She thought he might start yelling. She was almost hoping he would. But instead he just sighed and rubbed his forehead. “Look, Heather. I don’t want to fight with you. I want you to understand—”
“Didn’t you hear me? Just go. Leave. Get out of here.” She swiped at her eyes with the palm of her hand. His voice was screaming through her head. You want everything to be shitty . . . so you’ll have an excuse to fail.
“Heather.” Bishop put a hand on her shoulder, and she shook him off.
“I don’t know how many other ways I can say it.”
Bishop hesitated. She felt him close to her, felt the warmth of his body, like a comforting force, like a blanket. For one wild second, she thought he would refuse, he would turn around and hug her and tell her he was never ever leaving. For one wild second, it was what she wanted more than anything.
Instead she felt his fingers just graze her elbow. “I did it for you,” he said in a low voice. “I was planning to give you the money.” His voice cracked a little. “Everything I’ve ever done is for you, Heather.”

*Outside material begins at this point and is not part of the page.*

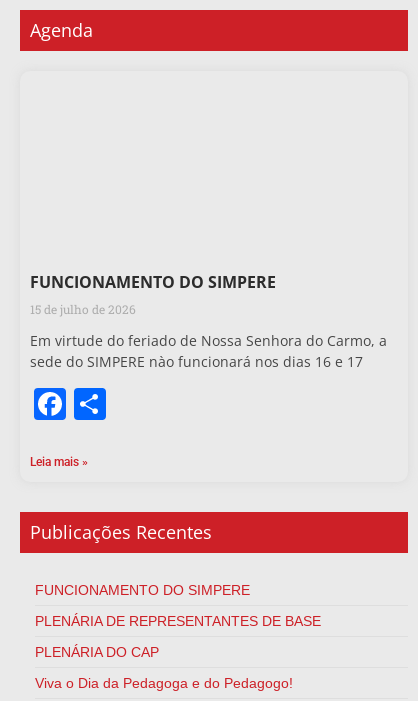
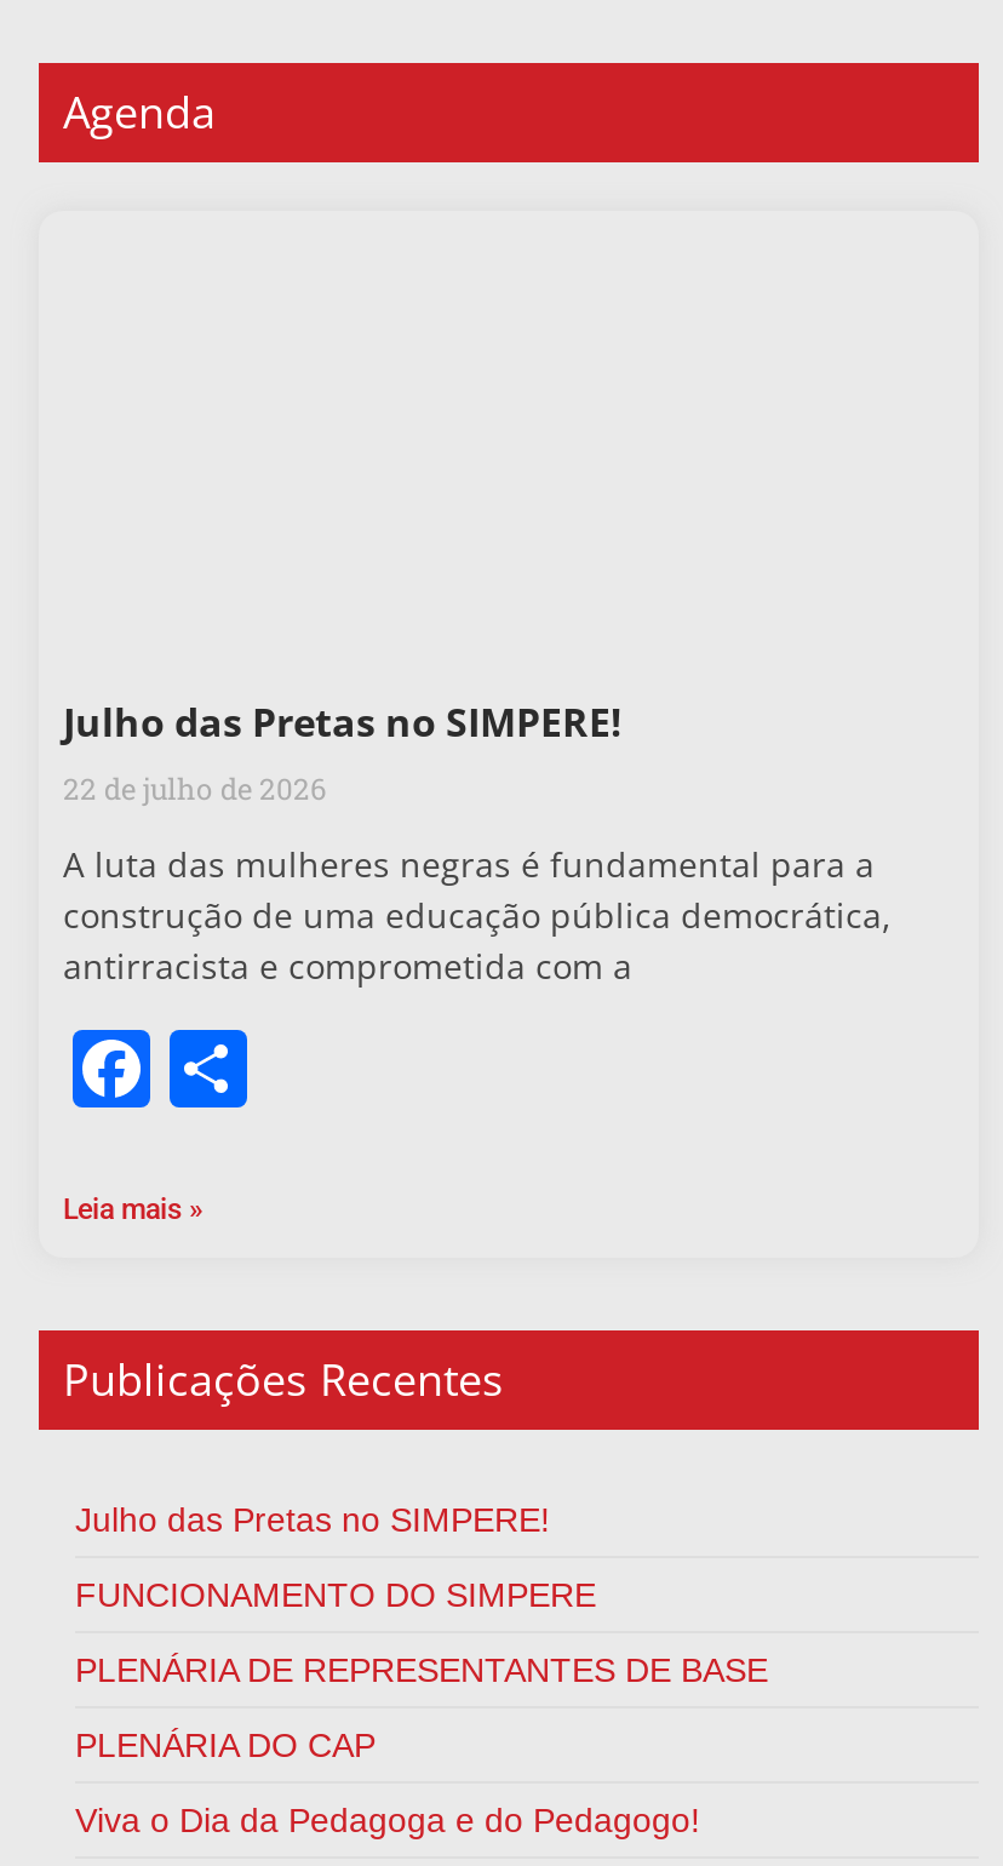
[30,271,276,317] FUNCIONAMENTO DO SIMPERE | 15 de julho de 2026 -> [63,696,623,807] Julho das Pretas no SIMPERE! | 22 de julho de 2026
[30,331,387,371] Em virtude do feriado de Nossa Senhora do Carmo, a | sede do SIMPERE nào funcionará nos dias 16 e 17 -> [63,841,892,989] A luta das mulheres negras é fundamental para a | construção de uma educação pública democrática, | antirracista e comprometida com a
none -> [75,1500,550,1539] Julho das Pretas no SIMPERE!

Then he was gone. He turned around, and by the time she couldn’t stand it anymore and her legs were about to give out and the anger had turned to eight different tides pulling her to pieces, and she thought to turn around and call out for him—by then he was in the car, and couldn’t hear her.
It was an upside-down day for Carp. Bishop Marks turned himself in to the police for the murder of Little Kelly—even though, as it turned out, Little Kelly hadn’t been killed in the fire at the Graybill house. Still, no one could believe it: Bishop Marks, that nice kid from down the way, whose dad had a frame shop over in Hudson. Shy kid. One of the good ones.
At the police station, Bishop denied the fire had anything to do with Panic. A prank, he said.
Upside down and inside out. Sign of the messed-up times we’re living in.
That night, Kirk Finnegan came outside when his dogs began to go crazy. He was carrying a rifle, suspecting drunk kids or maybe his piece-of-shit neighbor, who’d recently started parking on Kirk’s property and couldn’t be convinced that it wasn’t his right.
Instead he saw a tiger.
A fucking tiger, right there in his yard, with its enormous mouth around one of Kirk’s cocker spaniels.
He thought he was dreaming, hallucinating, drunk. He was so scared he peed in his boxer shorts and didn’t notice until later. He acted without thinking, swung the rifle up, fired four shots straight into the tiger’s flank, kept firing, even after it collapsed, even after by some grace-of-God miracle its jaws went slack and his spaniel got to his feet and started barking again—kept firing, because those eyes kept staring at him, dark as an accusation or a lie.
TUESDAY, AUGUST 16
heather
HEATHER HAD SUCCESSFULLY MANAGED TO AVOID talking to Anne for a whole day. After her fight with Bishop, she had walked two miles to the gully and spent the afternoon cursing and throwing rocks at random things (street signs, when there were any; fences; and abandoned cars).
His words played on endless repeat in her head. You want everything to be shitty . . . so you’ll have an excuse to fail.
Unfair, she wanted to scream.
But a second, smaller voice in her head said, True. Those two words—unfair and true—pinged back and forth in her head, like her mind was a giant Ping-Pong table.
By the time she returned from the gully it was evening, and both Anne and Lily were gone. She was seized with a sudden and irrational fear that Anne had taken Lily back to Fresh Pines. Then she saw a note on the kitchen table.
Grocery store, it said simply.
It was only seven thirty, but Heather curled up in bed, under the covers, despite the stifling heat, and waited for sleep to put a stop to the Ping-Pong game in her mind.
But when she woke up—early, when the sun was still making its first, tentative entry into the room, poking like an exploratory animal through the blinds—she knew there was no avoiding it anymore. Overnight, the Ping-Pong game had been resolved. And the word true had emerged victorious.
What Bishop had said was true.
Already, she could hear Anne noises from downstairs: the clink-clink-clink of dishes coming out of the dishwasher, the squeak of the old wooden floorboards. When waking up in Fresh Pines to the usual explosion of sounds—cars backfiring, people yelling, doors banging and dogs barking and loud music—she had dreamed of just this kind of home, where mornings were quiet and mothers did dishes and got up early and then yelled at you to get up.
Funny how in such a short time, Anne’s house had become more like home than Fresh Pines had ever been.
And she had ruined it. Another truth.
By the time she came downstairs, Anne was on the porch. She called Heather out to her immediately, and Heather knew: this was it.
Heather was shocked to see a squad car parked a little ways down the drive, half pulled off into the underbrush. The cop was outside, leaning his butt against the hood of the car, drinking a coffee and smoking.